Marnie Stern is an American musician, singer-songwriter, and guitarist. She has garnered acclaim for her technical skill and tapping style of guitar playing. She currently resides in New York City with her dog Fig. You can follow her on Twitter here.
I keep the radio in my bathroom tuned to the classic rock station so that when I get in the shower, I can have some fun listening to familiar stuff. In a way it’s a guilty pleasure, because I don’t really have to concentrate. I’m not letting in anything new. Everything is familiar. And maybe in that way, it’s bad for me, kind of like watching Con Air on TV when you cook dinner. Anyway, when a song I don’t like comes on, I say boo out loud. When I like it, I sing and try to find harmonies.
Repetition plays a huge role in our nostalgia and attachment to music, and I’ve been listening to these songs on the radio forever. So it’s strange to listen to a new classic rock record and have no nostalgic attachments to it. Things are familiar, but they don’t sound as good. Probably part of my dissociation is with the tone. I’ve gotten into a lot of discussions over the years with bands about tone in music, and how pivotal of a role it plays. I’m used to cringing at certain synthetic tones, or laughing at the gaudy compression that denotes major label involvement.
I’ve never been a huge Boston fan. I’ve always liked “More Than a Feeling,” but I’ve never really thought about them much. I’ve just heard their hits and knew them from constant classic rock airplay. But here I am, listening to their new album Life, Love & Hope, their first album in 11 years and also their first since the death of singer Brad Delp (though he recorded some vocals for the album before his 2007 suicide). Amazingly, even though Boston’s self-titled debut came out in 1976, Life, Love & Hope is only their sixth album.

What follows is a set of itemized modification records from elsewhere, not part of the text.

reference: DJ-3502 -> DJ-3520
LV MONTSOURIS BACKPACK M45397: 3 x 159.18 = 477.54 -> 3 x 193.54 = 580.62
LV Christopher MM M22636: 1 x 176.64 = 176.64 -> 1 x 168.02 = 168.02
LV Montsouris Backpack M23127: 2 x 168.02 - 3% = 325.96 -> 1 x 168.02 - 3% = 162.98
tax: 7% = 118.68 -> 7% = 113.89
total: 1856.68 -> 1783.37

There are so many parts of this record that I like, but it reminds me that the entire song has to work as one whole breathing unit and can’t survive on just its parts alone. What I mean is, there are interesting guitar parts, pretty vocal lines and moody transitions. But they don’t sit well as a complete album. Now, this is probably because Tom Scholz (Boston’s main guitar player, producer and overall sonic mastermind) has had a bunch of ideas brewing since their last record. Still, they don’t seem unified.

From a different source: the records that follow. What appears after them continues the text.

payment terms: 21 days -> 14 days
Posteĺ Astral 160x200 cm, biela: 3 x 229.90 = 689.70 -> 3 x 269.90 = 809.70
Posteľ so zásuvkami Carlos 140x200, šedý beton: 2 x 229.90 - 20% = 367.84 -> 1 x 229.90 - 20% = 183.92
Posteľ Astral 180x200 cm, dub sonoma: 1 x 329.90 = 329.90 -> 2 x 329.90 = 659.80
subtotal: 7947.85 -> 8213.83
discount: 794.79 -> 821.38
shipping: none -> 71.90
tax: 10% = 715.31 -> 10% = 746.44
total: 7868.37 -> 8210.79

The opening track “Heaven on Earth” has a bit of a Jefferson Starship feel vocally; this is even softer rock than the soft-rock they perfected on “More Than a Feeling.” Some of these tracks have the bittersweet chord progression Peter Gabriel used on “In Your Eyes.” I don’t know what it says about me that I don’t hate this, though it’s a bit manipulative. But again, these are just effective parts. Also, as far as the tone goes, it reminds me of Bat Out of Hell by Meat Loaf.
But it’s not all ballady stuff. The third track, “Last Day of School,” is an instrumental that belongs in Bill & Ted’s Excellent Adventure. If you replaced it with the actual song that’s in that movie when they go to the future world to talk to George Carlin, I wouldn’t know the difference. For this reason, I like it.
I’ve never thought about Tom Scholz very much. I think he’s a really good musician. But I like freaking out and he doesn’t do much of that; every song and album he makes has clearly been endlessly fussed over. But he is really great at fussing over things and he has a pile of platinum records to prove it.
Some of the songs could do without some of the wanky guitar flourishes that follow the vocal melody, which is ironic coming from me, I know. But overall, I am reticent to criticize this album, because I have fears about staying relevant every day. The further away I get from the pulse of my youth, and the creative storm that comes with it, the more disconnected I feel. At the same time, I don’t want to be the aging hipster at the club who is desperate to stay in the know. Trends come and go and if you aren’t a fan of the current trend, there’s no reason why you should adapt to it just because it’s popular. So I think a band like Boston should just continue to make the music that they like. If it’s fulfilling them creatively, that’s really great. I worry about staying relevant in music, so I respect anyone who finds a way to keep doing it, even if it that means they’re basically repeating themselves.
But I’ve been wondering a lot lately: Can you get older and still make creative leaps in rock music? I don’t know. I’m hard pressed to think of many examples of rock bands that have been around for decades and are pushing the creative envelope. The Flaming Lips and Frank Zappa come to mind. But they are (were) experimental artists. I’m not talking about a band making an interesting reccord showcasing what they do well, I’m talking about a big switcharoo from a rock band that pushes the creative landscape forward by contributing new and fresh ideas. I know that’s a very, very broad and probably ignorant statement, so if anyone can set me straight, I’d be happy to hear it.